-- TASK GOAL --
Do not include the pictures; repeat the rest of the data exactly.
START GIVEN RECORDS
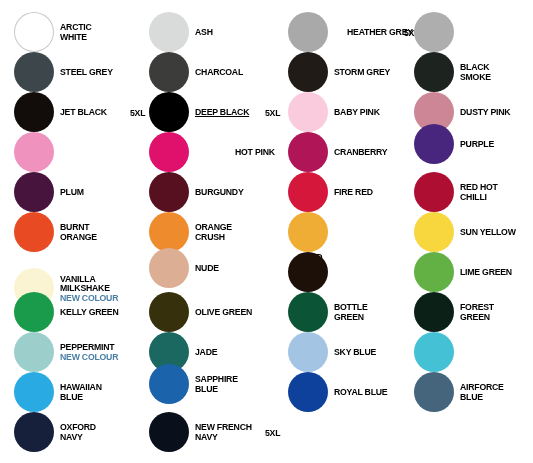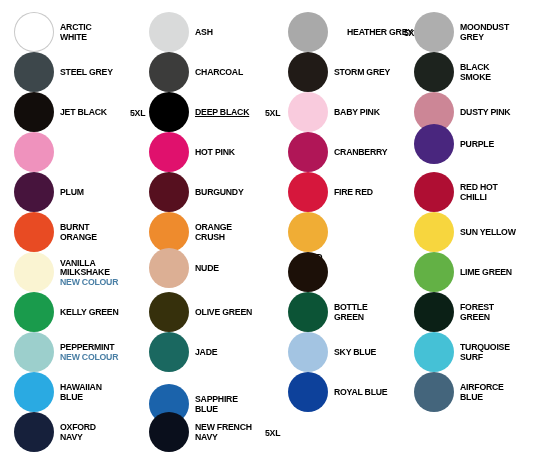--- a/index.html
+++ b/index.html
@@ -284,10 +284,6 @@
     <div class="column" style="left: 414px;">
       <div class="swatch-row" style="top: 12px;">
         <div class="swatch-dot" style="background: rgb(174, 174, 174);"></div>
-        <div class="swatch-text">
-          <div class="swatch-name">MOONDUST</div>
-          <div class="swatch-name">GREY</div>
-        </div>
       </div>
       <div class="swatch-row" style="top: 52px;">
         <div class="swatch-dot" style="background: rgb(29, 35, 30);"></div>

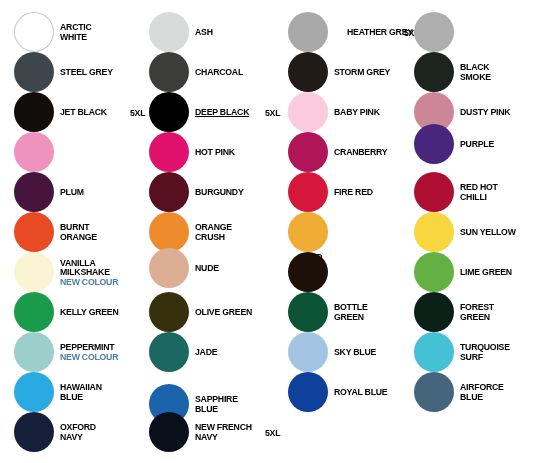--- a/index.html
+++ b/index.html
@@ -167,7 +167,7 @@
         </div>
         <div class="swatch-size" style="left: 116px;">5XL</div>
       </div>
-      <div class="swatch-row" style="top: 132px;">
+      <div class="swatch-row" style="top: 132px; gap: 40px;">
         <div class="swatch-dot" style="background: rgb(224, 17, 109);"></div>
         <div class="swatch-text">
           <div class="swatch-name">HOT PINK</div>

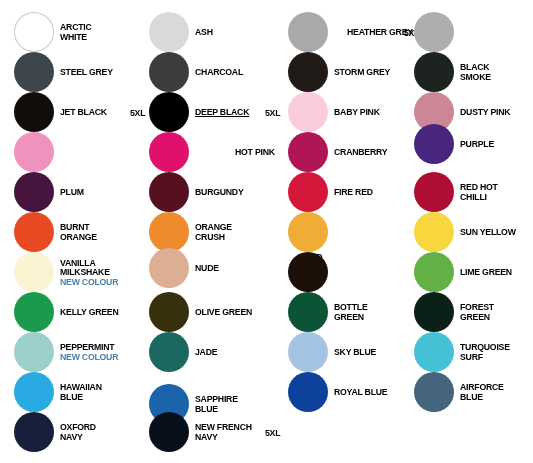--- a/index.html
+++ b/index.html
@@ -111,7 +111,7 @@
           <div class="swatch-name">ORANGE</div>
         </div>
       </div>
-      <div class="swatch-row" style="top: 252px;">
+      <div class="swatch-row" style="top: 268px;">
         <div class="swatch-dot" style="background: rgb(250, 244, 210);"></div>
         <div class="swatch-text">
           <div class="swatch-name">VANILLA</div>

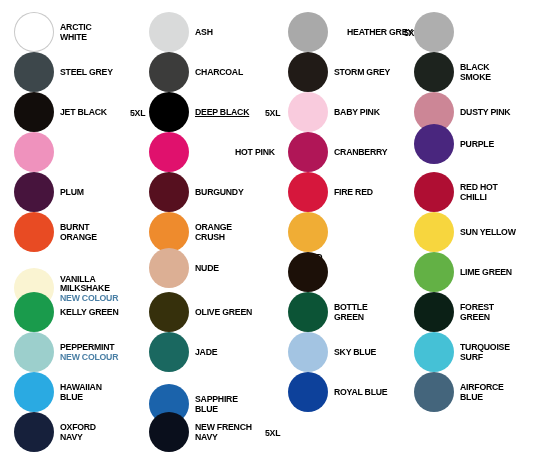--- a/index.html
+++ b/index.html
@@ -332,10 +332,6 @@
       </div>
       <div class="swatch-row" style="top: 332px;">
         <div class="swatch-dot" style="background: rgb(69, 193, 214);"></div>
-        <div class="swatch-text">
-          <div class="swatch-name">TURQUOISE</div>
-          <div class="swatch-name">SURF</div>
-        </div>
       </div>
       <div class="swatch-row" style="top: 372px;">
         <div class="swatch-dot" style="background: rgb(68, 101, 124);"></div>

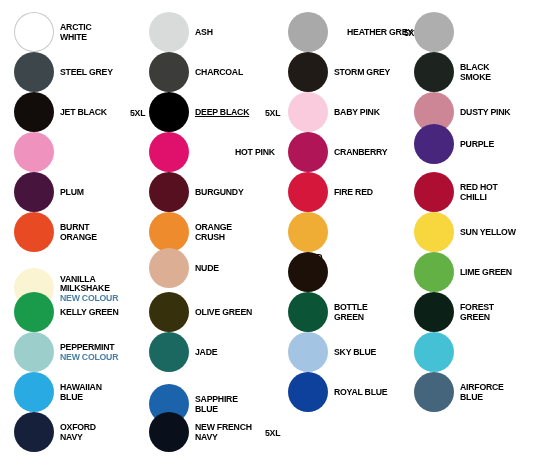--- a/index.html
+++ b/index.html
@@ -204,7 +204,7 @@
           <div class="swatch-name">JADE</div>
         </div>
       </div>
-      <div class="swatch-row" style="top: 384px; justify-content: space-between;">
+      <div class="swatch-row" style="top: 364px; justify-content: space-between;">
         <div class="swatch-dot" style="background: rgb(27, 99, 171);"></div>
         <div class="swatch-text">
           <div class="swatch-name">SAPPHIRE</div>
END GIVEN RECORDS
-- YOUR SOLUTION --
--- a/index.html
+++ b/index.html
@@ -284,10 +284,6 @@
     <div class="column" style="left: 414px;">
       <div class="swatch-row" style="top: 12px;">
         <div class="swatch-dot" style="background: rgb(174, 174, 174);"></div>
-        <div class="swatch-text">
-          <div class="swatch-name">MOONDUST</div>
-          <div class="swatch-name">GREY</div>
-        </div>
       </div>
       <div class="swatch-row" style="top: 52px;">
         <div class="swatch-dot" style="background: rgb(29, 35, 30);"></div>

--- a/index.html
+++ b/index.html
@@ -167,7 +167,7 @@
         </div>
         <div class="swatch-size" style="left: 116px;">5XL</div>
       </div>
-      <div class="swatch-row" style="top: 132px;">
+      <div class="swatch-row" style="top: 132px; gap: 40px;">
         <div class="swatch-dot" style="background: rgb(224, 17, 109);"></div>
         <div class="swatch-text">
           <div class="swatch-name">HOT PINK</div>

--- a/index.html
+++ b/index.html
@@ -111,7 +111,7 @@
           <div class="swatch-name">ORANGE</div>
         </div>
       </div>
-      <div class="swatch-row" style="top: 252px;">
+      <div class="swatch-row" style="top: 268px;">
         <div class="swatch-dot" style="background: rgb(250, 244, 210);"></div>
         <div class="swatch-text">
           <div class="swatch-name">VANILLA</div>

--- a/index.html
+++ b/index.html
@@ -332,10 +332,6 @@
       </div>
       <div class="swatch-row" style="top: 332px;">
         <div class="swatch-dot" style="background: rgb(69, 193, 214);"></div>
-        <div class="swatch-text">
-          <div class="swatch-name">TURQUOISE</div>
-          <div class="swatch-name">SURF</div>
-        </div>
       </div>
       <div class="swatch-row" style="top: 372px;">
         <div class="swatch-dot" style="background: rgb(68, 101, 124);"></div>

--- a/index.html
+++ b/index.html
@@ -204,7 +204,7 @@
           <div class="swatch-name">JADE</div>
         </div>
       </div>
-      <div class="swatch-row" style="top: 384px; justify-content: space-between;">
+      <div class="swatch-row" style="top: 364px; justify-content: space-between;">
         <div class="swatch-dot" style="background: rgb(27, 99, 171);"></div>
         <div class="swatch-text">
           <div class="swatch-name">SAPPHIRE</div>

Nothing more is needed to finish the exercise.